Legendarische paarden
Amira, prinses van Egypte
Voorwoord
Voorwoord
Ik ben warm van de koorts, en van schaamte. Ik ben alleen in dit land Egypte waar de orders van mijn generaal Ptolemaeus mij heengeleid hebben. Wat is er van mijn wapenbroeders geworden? Ik heb het slagveld aan de oever van de rivier Hydaspes verlaten toen de generaal het bevel gaf om ons terug te trekken.
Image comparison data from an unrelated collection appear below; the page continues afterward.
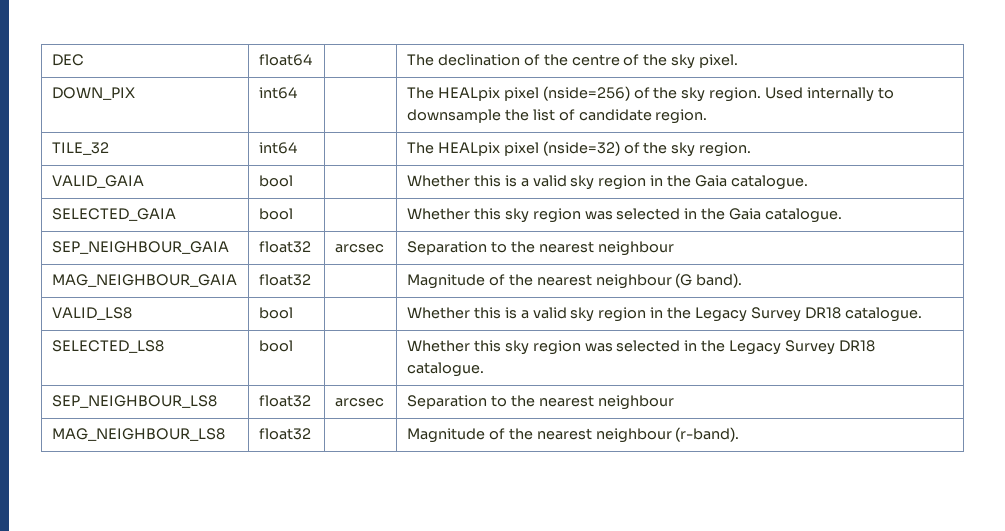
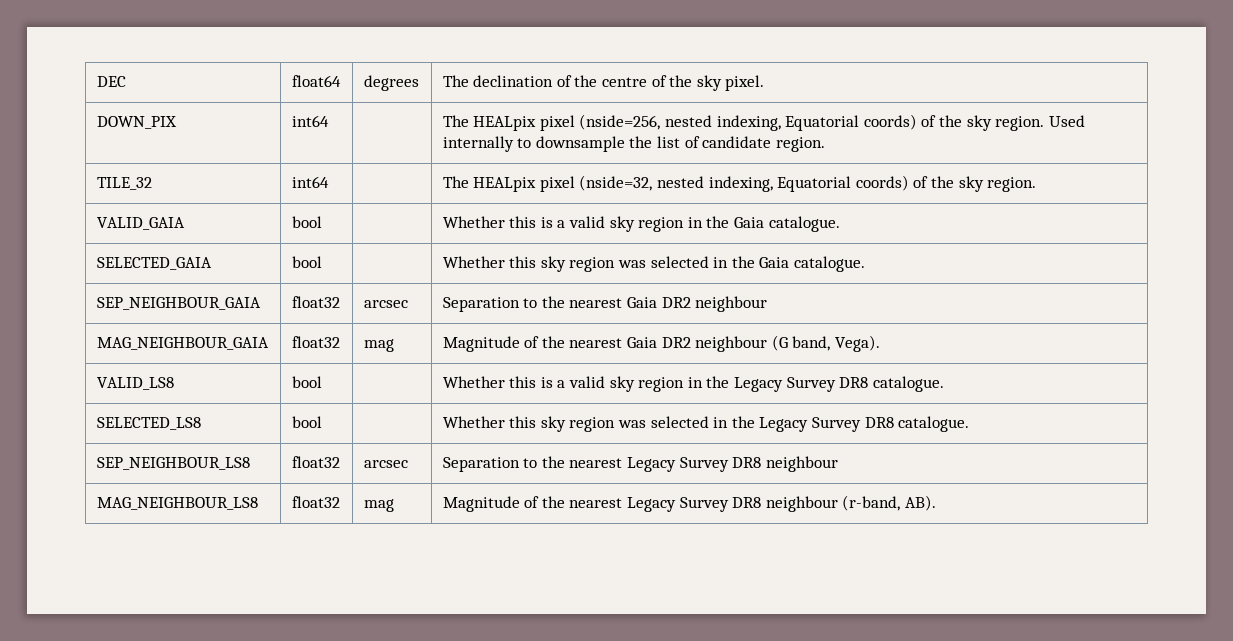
- DEC | float64 | | The declination of the centre of the sky pixel.
+ DEC | float64 | degrees | The declination of the centre of the sky pixel.
- DOWN_PIX | int64 | | The HEALpix pixel (nside=256) of the sky region. Used internally to downsample the list of candidate region.
+ DOWN_PIX | int64 | | The HEALpix pixel (nside=256, nested indexing, Equatorial coords) of the sky region. Used internally to downsample the list of candidate region.
- TILE_32 | int64 | | The HEALpix pixel (nside=32) of the sky region.
+ TILE_32 | int64 | | The HEALpix pixel (nside=32, nested indexing, Equatorial coords) of the sky region.
- SEP_NEIGHBOUR_GAIA | float32 | arcsec | Separation to the nearest neighbour
+ SEP_NEIGHBOUR_GAIA | float32 | arcsec | Separation to the nearest Gaia DR2 neighbour
- MAG_NEIGHBOUR_GAIA | float32 | | Magnitude of the nearest neighbour (G band).
+ MAG_NEIGHBOUR_GAIA | float32 | mag | Magnitude of the nearest Gaia DR2 neighbour (G band, Vega).
- VALID_LS8 | bool | | Whether this is a valid sky region in the Legacy Survey DR18 catalogue.
+ VALID_LS8 | bool | | Whether this is a valid sky region in the Legacy Survey DR8 catalogue.
- SELECTED_LS8 | bool | | Whether this sky region was selected in the Legacy Survey DR18 catalogue.
+ SELECTED_LS8 | bool | | Whether this sky region was selected in the Legacy Survey DR8 catalogue.
- SEP_NEIGHBOUR_LS8 | float32 | arcsec | Separation to the nearest neighbour
+ SEP_NEIGHBOUR_LS8 | float32 | arcsec | Separation to the nearest Legacy Survey DR8 neighbour
- MAG_NEIGHBOUR_LS8 | float32 | | Magnitude of the nearest neighbour (r-band).
+ MAG_NEIGHBOUR_LS8 | float32 | mag | Magnitude of the nearest Legacy Survey DR8 neighbour (r-band, AB).

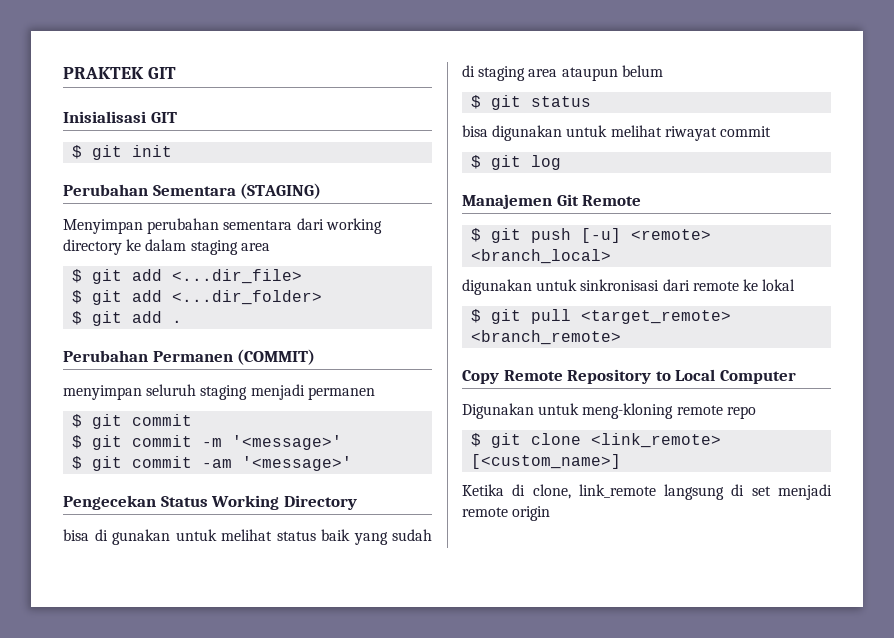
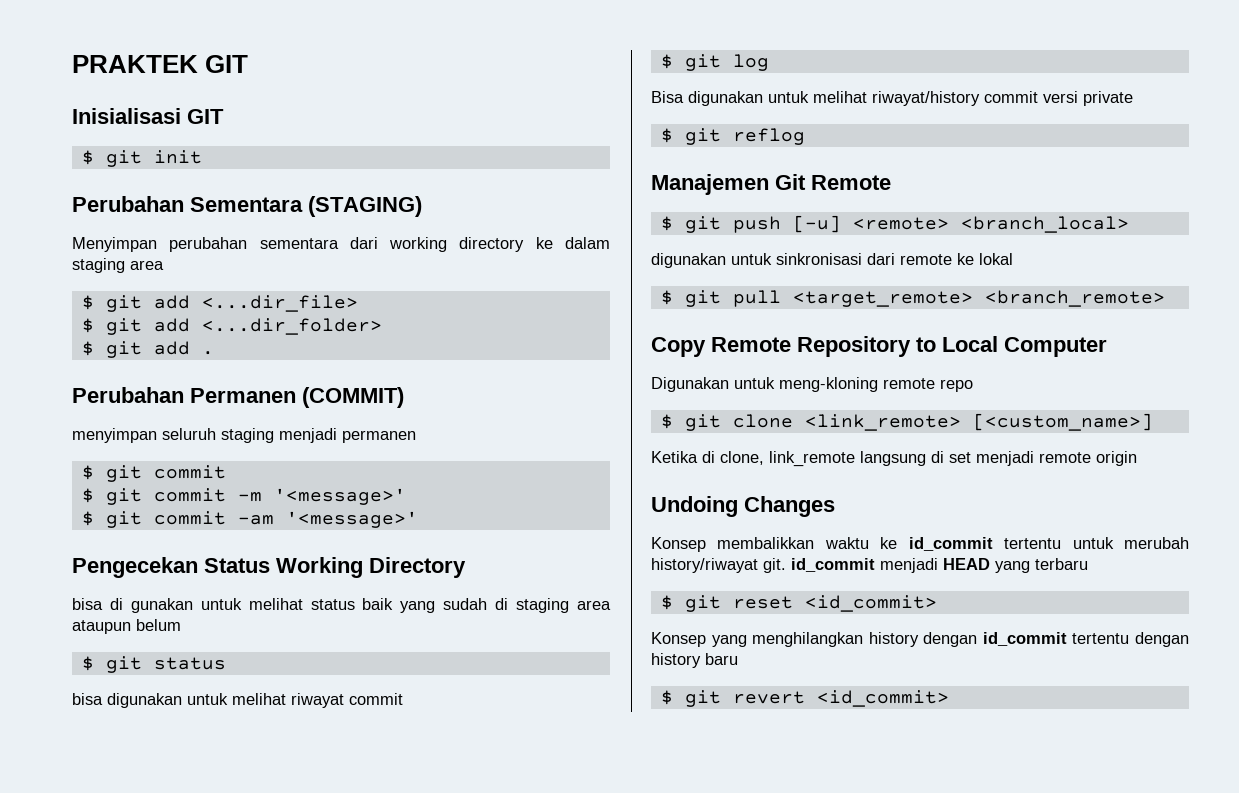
+ Bisa digunakan untuk melihat riwayat/history commit versi private
+ $ git reflog
+ Undoing Changes
+ Konsep membalikkan waktu ke id_commit tertentu untuk merubah history/riwayat git. id_commit menjadi HEAD yang terbaru
+ $ git reset <id_commit>
+ Konsep yang menghilangkan history dengan id_commit tertentu dengan history baru
+ $ git revert <id_commit>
Ik zag Alexander de Grote van de rug van Bucephalus vallen toen pijlen op hem neerregenden, afgeschoten door de boogschutters in de bomen en bovenop de met ijzer bekleedde olifanten. Ik zag vele, vele Grieken, Macedoniërs, Perzen en Indische barbaren in deze monsterlijke wouden doodgaan waar alleen de regen rijkelijker stroomde dan het bloed. Waren wij het, Alexanders soldaten, of de Indische barbaren die het wreedst waren in deze slachtpartij?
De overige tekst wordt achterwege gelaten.